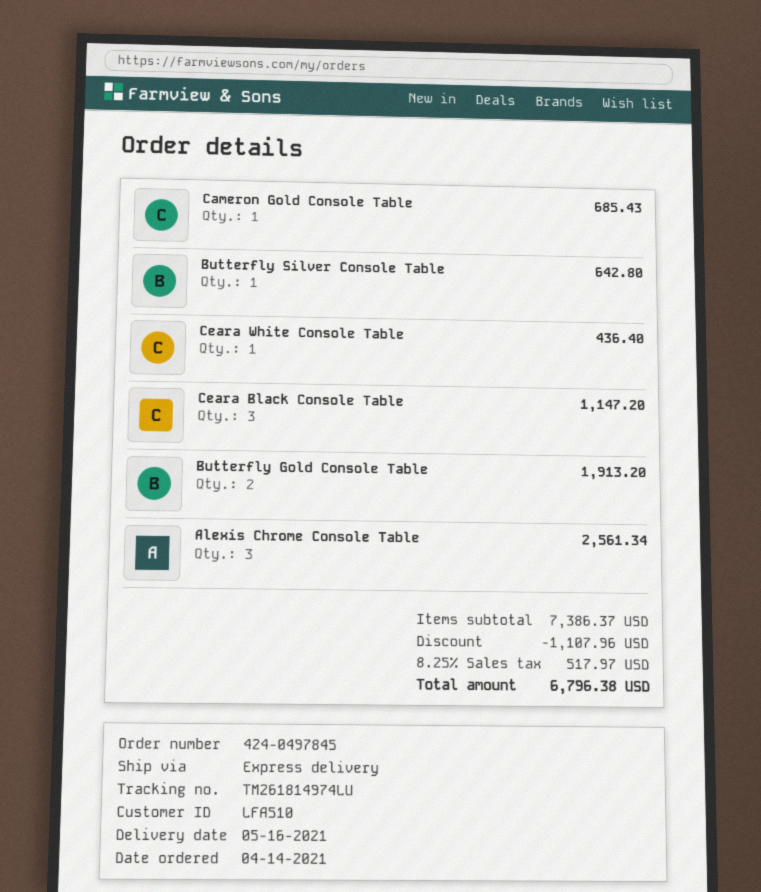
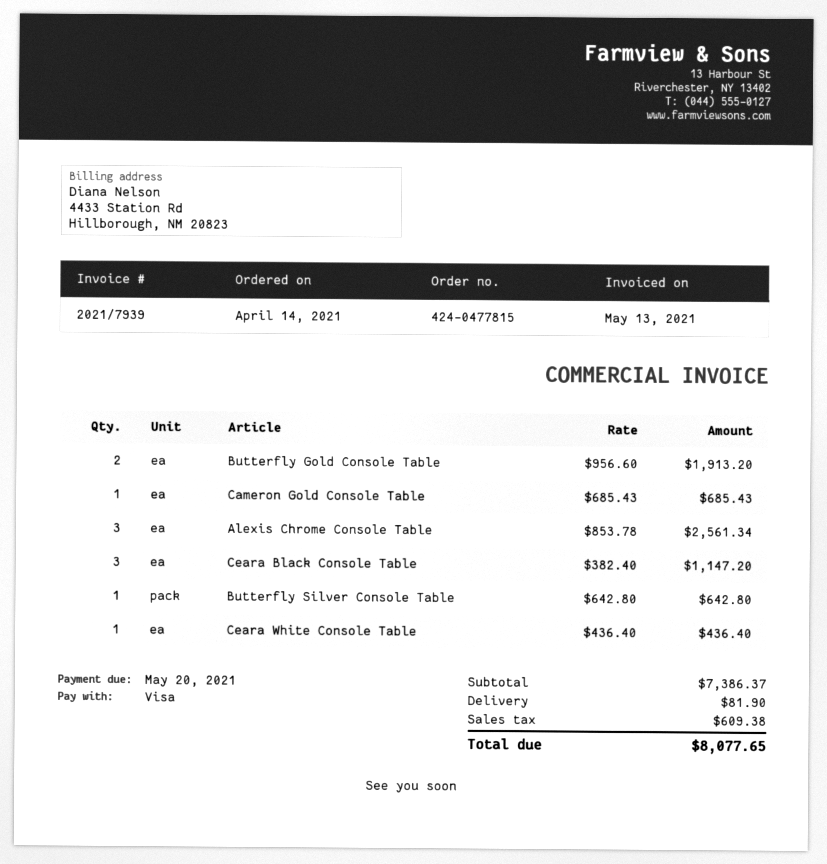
order number: 424-0497845 -> 424-0477815
discount: 1107.96 -> none
shipping: none -> 81.90
tax: 517.97 -> 609.38
total: 6796.38 -> 8077.65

──────────

_What needs to be done_. Before you return the listing, strip out its pictures; all else must match exactly.

_Answer for the task_.
order number: 424-0497845 -> 424-0477815
discount: 1107.96 -> none
shipping: none -> 81.90
tax: 517.97 -> 609.38
total: 6796.38 -> 8077.65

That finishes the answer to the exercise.